Cette réforme du marché carbone avait pour objectif de réduire les émissions de gaz à effet de serre des vingt-sept États membres. La réforme avait également pour ambition d’accélérer le rythme de réduction des quotas proposés, avec d’ici 2030 une baisse de 62 % par rapport à 2005 – contre un objectif jusqu’alors fixé à 43 %. Les producteurs d’électricité et les industries énergivores se sont alors vus dans l’obligation d’acheter des « permis de polluer ». Cette réforme concernait jusque-là seulement les industriels, prélevés et forcés de diminuer leurs émissions autant que de taxer les importations polluantes avec la taxe carbone aux frontières. Les nouvelles mesures ont changé la donne : les foyers paient désormais le prix de leur CO2.
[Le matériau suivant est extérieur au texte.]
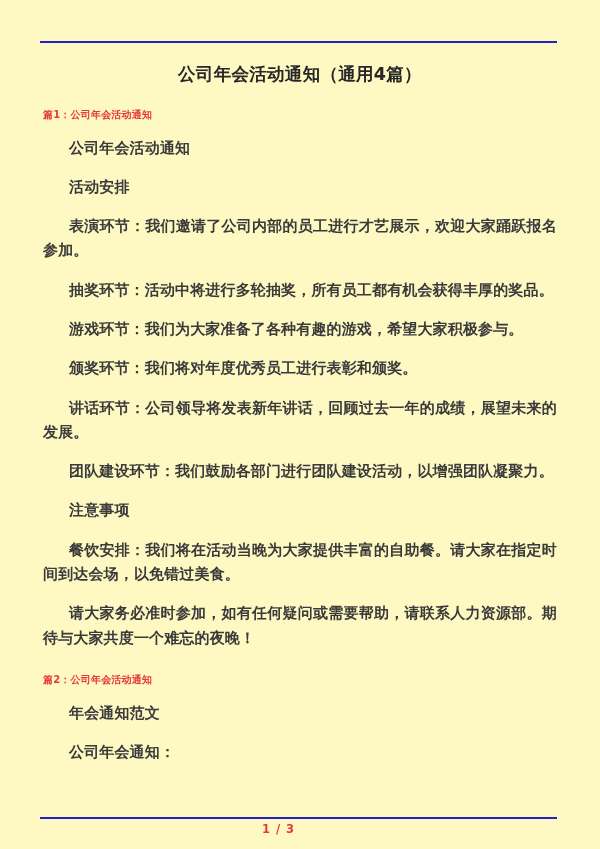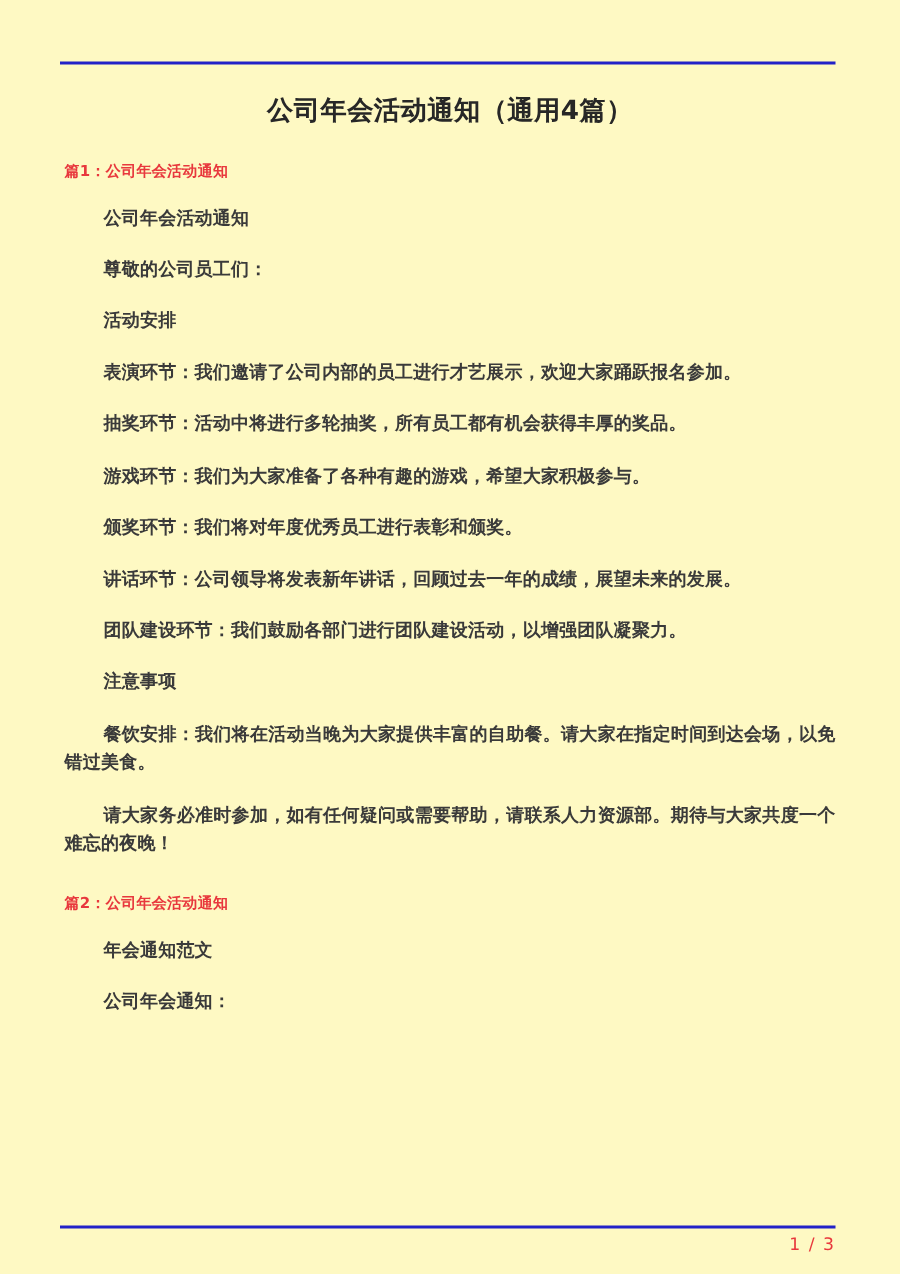"公司年会活动通知" .para { font-size: 12px -> 15px }
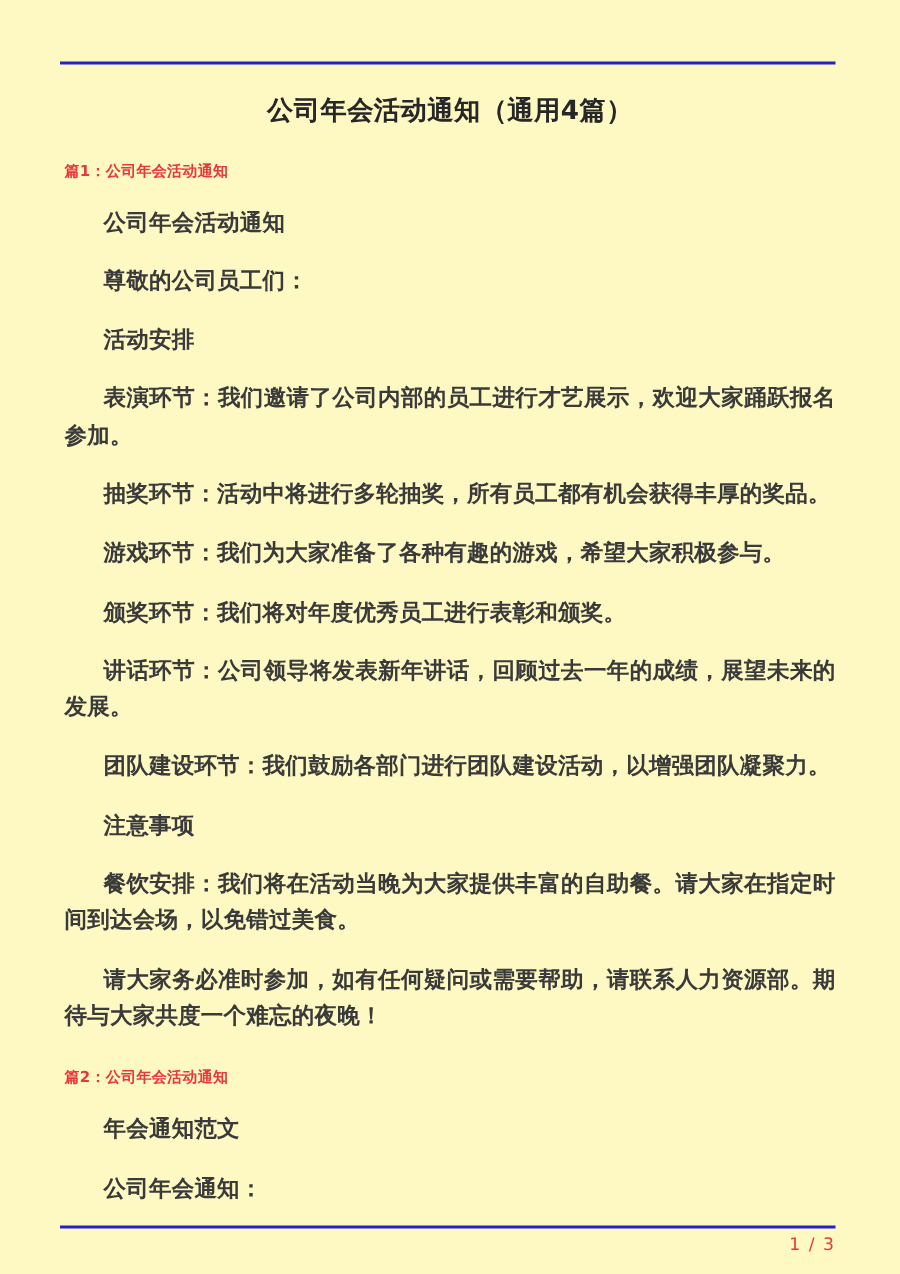"尊敬的公司员工们：" p.para { html: <p>尊敬的公司员工们：</p> -> none }
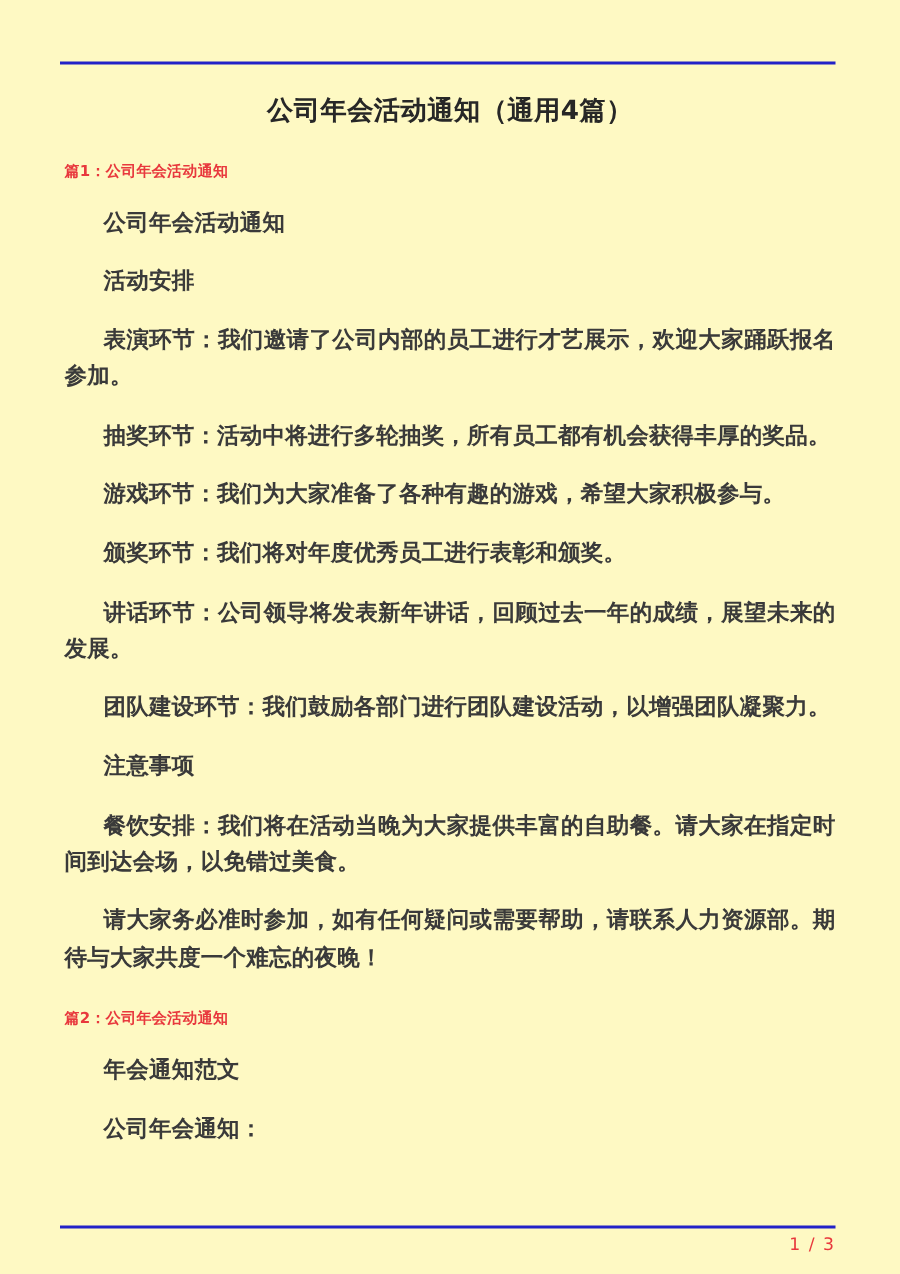"1 / 3" .page-number { font-weight: 400 -> 700; text-align: right -> center }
Toutefois, la mise en pratique de cette taxation reste nuancée puisqu’elle touche aux porte-monnaie de micro-entreprises ou encore de ménages modestes. Cette impression de sanction pour l’accès à des besoins aussi indispensables que le chauffage avait alors soulevé une controverse.
La Commission avait promis la mise en place d’un fonds social pour ces catégories de population de 86 milliards d’euros d’ici 2026. Selon l’eurodéputée française Manon Aubry, ce fonds social « ne compensera pas tout » l’impact de l’extension du marché carbone aux particuliers. Elle ajoute que « rien n’a été appris des “gilets jaunes” ».
C’est précisément cet angle mort de la réforme qui est critiqué. Les Français sont au cœur de crises politiques, sociales et démocratiques. L’adoption d’une politique punitive financière à l’échelle individuelle des citoyens contribue à ce sentiment d’injustice accentué par des phénomènes, tels que l’éco-anxiété. Cette incompréhension se manifeste dans les discours et souligne la contradiction des gouvernements des grandes puissances européennes, qui ne facilitent pas l’accessibilité des alternatives écologiques, sur le transport par exemple, tout en autorisant et finançant les comportements les plus polluants des classes dirigeantes.
Reste à voir si cette bataille écologique et financière sera à l’image d’un défi relevé sans accroître les inégalités ou d’une promesse vaine, à l’instar d’une COP28 à Dubaï, ville-archétype de ces divergences économiques et écologiques.